Anatomy of the scam
A rug pull is when the creators of a cryptocurrency token, NFT collection, or DeFi project drain the liquidity pool or treasury after gathering investor money. The token price collapses to zero almost instantly.
Variants:
- Hard rug: developers withdraw all locked liquidity from the trading pool. Price → 0.
- Soft rug: developers slowly sell off their reserved tokens into the market over weeks until the price collapses.
- Honeypot: smart contract is designed so buyers can buy but cannot sell. Only the developer can withdraw.
- NFT rug: art mint, gather mint funds, then disappear (delete Twitter, Discord, website).
Rug pulls are the most common DeFi/NFT scam by count. Chainalysis tracked over $2.8B lost to rug pulls in 2021 alone.
Red flags
- Anonymous team — no LinkedIn-verifiable founders.
- Token contract is not audited by a known firm (Certik, OpenZeppelin, Trail of Bits).
- Liquidity isn't locked (or is locked for a comically short period like 1 month).
- Smart contract grants the deployer mint authority, sell tax, or pause functions.
- Influencer hype that started days ago, often paid promotions.
- Telegram/Discord aggressively bans dissenting questions.
- The roadmap reads like marketing copy with no technical specificity.
- "Limited mint" urgency, often artificial.
How to verify safely
- Check the team. Real teams have public LinkedIn profiles with verifiable employment history. Anonymous founders carry significantly higher rug risk.
- Read the smart contract on Etherscan / Polygonscan / BscScan.
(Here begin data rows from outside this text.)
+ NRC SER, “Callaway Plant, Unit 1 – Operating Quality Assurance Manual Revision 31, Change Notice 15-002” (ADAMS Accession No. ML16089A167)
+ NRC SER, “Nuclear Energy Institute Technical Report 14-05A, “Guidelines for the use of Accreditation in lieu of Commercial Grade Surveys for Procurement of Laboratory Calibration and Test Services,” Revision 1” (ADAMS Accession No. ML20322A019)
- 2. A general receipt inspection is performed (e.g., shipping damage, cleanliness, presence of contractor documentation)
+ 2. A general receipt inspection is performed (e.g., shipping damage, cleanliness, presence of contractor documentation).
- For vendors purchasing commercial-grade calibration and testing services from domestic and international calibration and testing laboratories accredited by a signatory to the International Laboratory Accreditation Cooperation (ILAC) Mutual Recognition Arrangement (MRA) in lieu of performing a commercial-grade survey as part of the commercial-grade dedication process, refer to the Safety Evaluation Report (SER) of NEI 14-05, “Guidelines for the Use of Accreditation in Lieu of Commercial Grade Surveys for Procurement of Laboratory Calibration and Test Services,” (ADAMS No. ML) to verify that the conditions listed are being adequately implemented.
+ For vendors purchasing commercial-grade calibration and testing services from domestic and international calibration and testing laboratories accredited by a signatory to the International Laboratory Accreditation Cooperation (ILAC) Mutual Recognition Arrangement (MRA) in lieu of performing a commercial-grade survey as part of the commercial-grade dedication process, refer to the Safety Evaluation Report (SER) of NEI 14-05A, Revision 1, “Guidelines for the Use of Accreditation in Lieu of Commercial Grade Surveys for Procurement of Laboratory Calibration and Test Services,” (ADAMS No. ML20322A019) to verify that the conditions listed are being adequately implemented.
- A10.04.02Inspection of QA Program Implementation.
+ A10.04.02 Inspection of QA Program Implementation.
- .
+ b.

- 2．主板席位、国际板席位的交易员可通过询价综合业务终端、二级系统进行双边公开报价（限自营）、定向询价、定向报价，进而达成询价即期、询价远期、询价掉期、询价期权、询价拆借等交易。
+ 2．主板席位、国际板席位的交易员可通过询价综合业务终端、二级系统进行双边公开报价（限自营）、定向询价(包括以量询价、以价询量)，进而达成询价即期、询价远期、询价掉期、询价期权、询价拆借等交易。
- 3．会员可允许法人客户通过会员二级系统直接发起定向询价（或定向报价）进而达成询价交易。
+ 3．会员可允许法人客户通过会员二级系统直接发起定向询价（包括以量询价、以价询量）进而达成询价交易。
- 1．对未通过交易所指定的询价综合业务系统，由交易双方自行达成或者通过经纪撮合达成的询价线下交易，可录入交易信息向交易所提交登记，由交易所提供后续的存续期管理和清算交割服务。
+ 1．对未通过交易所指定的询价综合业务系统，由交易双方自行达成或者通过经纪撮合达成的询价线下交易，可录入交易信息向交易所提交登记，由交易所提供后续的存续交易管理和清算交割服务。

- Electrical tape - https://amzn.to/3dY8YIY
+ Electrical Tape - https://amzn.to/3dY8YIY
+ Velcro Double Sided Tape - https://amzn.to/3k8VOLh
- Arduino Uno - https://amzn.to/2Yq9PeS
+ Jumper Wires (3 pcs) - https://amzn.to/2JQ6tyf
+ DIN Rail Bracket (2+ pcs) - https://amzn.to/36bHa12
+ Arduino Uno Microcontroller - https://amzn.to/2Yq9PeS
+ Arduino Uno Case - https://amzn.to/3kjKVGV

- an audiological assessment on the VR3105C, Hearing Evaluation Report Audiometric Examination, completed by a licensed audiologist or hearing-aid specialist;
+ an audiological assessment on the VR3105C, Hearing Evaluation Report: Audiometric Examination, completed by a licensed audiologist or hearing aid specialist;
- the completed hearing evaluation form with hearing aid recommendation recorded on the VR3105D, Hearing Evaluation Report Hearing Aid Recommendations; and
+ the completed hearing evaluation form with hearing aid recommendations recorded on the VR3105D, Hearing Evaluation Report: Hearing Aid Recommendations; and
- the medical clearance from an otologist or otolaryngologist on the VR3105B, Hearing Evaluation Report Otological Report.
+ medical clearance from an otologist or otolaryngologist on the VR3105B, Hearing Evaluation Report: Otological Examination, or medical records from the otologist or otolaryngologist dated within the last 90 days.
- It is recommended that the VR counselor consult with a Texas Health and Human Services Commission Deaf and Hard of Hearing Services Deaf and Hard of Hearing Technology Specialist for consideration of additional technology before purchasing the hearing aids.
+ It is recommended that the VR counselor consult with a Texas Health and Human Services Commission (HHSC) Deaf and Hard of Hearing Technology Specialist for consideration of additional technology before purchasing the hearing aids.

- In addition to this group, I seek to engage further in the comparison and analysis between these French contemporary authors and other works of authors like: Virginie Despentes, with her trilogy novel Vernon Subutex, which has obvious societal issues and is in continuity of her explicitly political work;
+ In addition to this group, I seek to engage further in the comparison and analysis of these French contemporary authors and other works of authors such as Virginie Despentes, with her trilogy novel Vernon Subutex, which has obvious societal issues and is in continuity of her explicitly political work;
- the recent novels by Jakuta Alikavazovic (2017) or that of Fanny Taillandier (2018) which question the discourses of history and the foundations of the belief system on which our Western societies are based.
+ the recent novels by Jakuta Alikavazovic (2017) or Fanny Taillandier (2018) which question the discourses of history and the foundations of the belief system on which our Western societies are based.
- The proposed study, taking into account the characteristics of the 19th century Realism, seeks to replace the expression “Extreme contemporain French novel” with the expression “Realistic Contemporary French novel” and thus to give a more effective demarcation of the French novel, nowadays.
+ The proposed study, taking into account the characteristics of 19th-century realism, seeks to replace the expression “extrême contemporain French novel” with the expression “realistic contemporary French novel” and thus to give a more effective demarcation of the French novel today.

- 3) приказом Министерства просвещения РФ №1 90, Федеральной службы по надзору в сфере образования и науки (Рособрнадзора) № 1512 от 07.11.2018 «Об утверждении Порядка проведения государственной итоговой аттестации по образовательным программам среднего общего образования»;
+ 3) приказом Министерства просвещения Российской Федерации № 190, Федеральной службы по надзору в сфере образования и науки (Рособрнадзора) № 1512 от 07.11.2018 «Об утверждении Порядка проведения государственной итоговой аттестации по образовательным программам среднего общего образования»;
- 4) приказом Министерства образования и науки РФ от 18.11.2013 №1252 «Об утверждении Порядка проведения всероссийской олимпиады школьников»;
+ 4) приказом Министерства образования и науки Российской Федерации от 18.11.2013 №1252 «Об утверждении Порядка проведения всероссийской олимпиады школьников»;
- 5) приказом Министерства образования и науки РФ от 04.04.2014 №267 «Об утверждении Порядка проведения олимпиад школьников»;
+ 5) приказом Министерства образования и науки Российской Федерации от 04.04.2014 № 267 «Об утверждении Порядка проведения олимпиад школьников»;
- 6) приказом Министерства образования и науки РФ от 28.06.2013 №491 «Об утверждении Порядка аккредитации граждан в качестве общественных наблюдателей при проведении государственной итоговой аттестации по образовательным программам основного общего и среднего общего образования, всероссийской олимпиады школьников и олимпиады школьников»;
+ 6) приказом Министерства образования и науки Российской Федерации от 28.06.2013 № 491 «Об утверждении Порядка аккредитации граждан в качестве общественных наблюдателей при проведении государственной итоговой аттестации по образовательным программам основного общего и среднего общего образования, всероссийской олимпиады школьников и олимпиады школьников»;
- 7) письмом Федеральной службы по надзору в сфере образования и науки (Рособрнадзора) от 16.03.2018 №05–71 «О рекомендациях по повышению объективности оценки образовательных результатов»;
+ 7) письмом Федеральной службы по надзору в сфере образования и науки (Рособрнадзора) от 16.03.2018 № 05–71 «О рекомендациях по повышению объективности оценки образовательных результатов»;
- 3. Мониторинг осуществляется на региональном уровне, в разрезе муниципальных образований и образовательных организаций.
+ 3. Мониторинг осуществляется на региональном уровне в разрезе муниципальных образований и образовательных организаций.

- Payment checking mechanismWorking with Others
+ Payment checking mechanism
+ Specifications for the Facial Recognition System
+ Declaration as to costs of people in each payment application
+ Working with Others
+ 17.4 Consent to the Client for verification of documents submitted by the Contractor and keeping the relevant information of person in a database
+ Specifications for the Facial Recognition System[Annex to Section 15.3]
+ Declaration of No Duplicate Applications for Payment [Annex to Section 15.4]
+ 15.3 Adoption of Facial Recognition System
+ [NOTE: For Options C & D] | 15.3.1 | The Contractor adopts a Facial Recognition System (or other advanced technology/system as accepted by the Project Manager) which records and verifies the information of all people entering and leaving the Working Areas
Look for mint authority, transfer restrictions, sell-tax-to-deployer, and pause functions.
- Verify the audit. Click through to the actual audit report, not just a "Certik audited" badge. The badge can be screenshot-faked.
- Check liquidity lock. Use tools like Unicrypt to verify the lock period. A lock that ends next month is not a lock.
- Search for the project name + "rug pull" or "scam." New projects with established complaints aren't worth the risk.
- Use small test transactions first if you must engage.
If you already invested
- Try selling immediately. If you can't sell, it may be a honeypot — try smaller amounts to confirm.
- Capture transaction hashes, contract address, the project's website, Telegram/Discord usernames.
- Report the contract address to chain analytics firms (Chainabuse, ScamSniffer).
- Report to IC3 — the FBI has had real recoveries in this category for larger losses.
- Revoke smart-contract approvals at revoke.cash to prevent further drains.
- Expect recovery scams to DM you within days. Pre-decide not to engage.
What not to do
- Do not rebuy in hopes of a "recovery."
- Do not join the new Telegram launched by the same anonymous team under a new name.
- Do not approve smart contracts on URLs the project DMs you.
- Do not pay "recovery services."
Where to report
- FTC: reportfraud.ftc.gov — the broadest US fraud intake; reports flow to thousands of law-enforcement agencies.
- FBI IC3: ic3.gov — the right destination when the scam is internet-enabled (phishing, BEC, romance, crypto).
- CFPB: consumerfinance.gov/complaint — for complaints about banks, money transmitters, payment apps, credit cards, debt collection.
- IdentityTheft.gov — if any identity information (SSN, driver's license, account credentials) was shared.
- Your bank or payment platform. Call the number on the back of your card or use the app's in-product help. Time matters — wires can sometimes be recalled within hours; ACH and Zelle are harder but worth trying.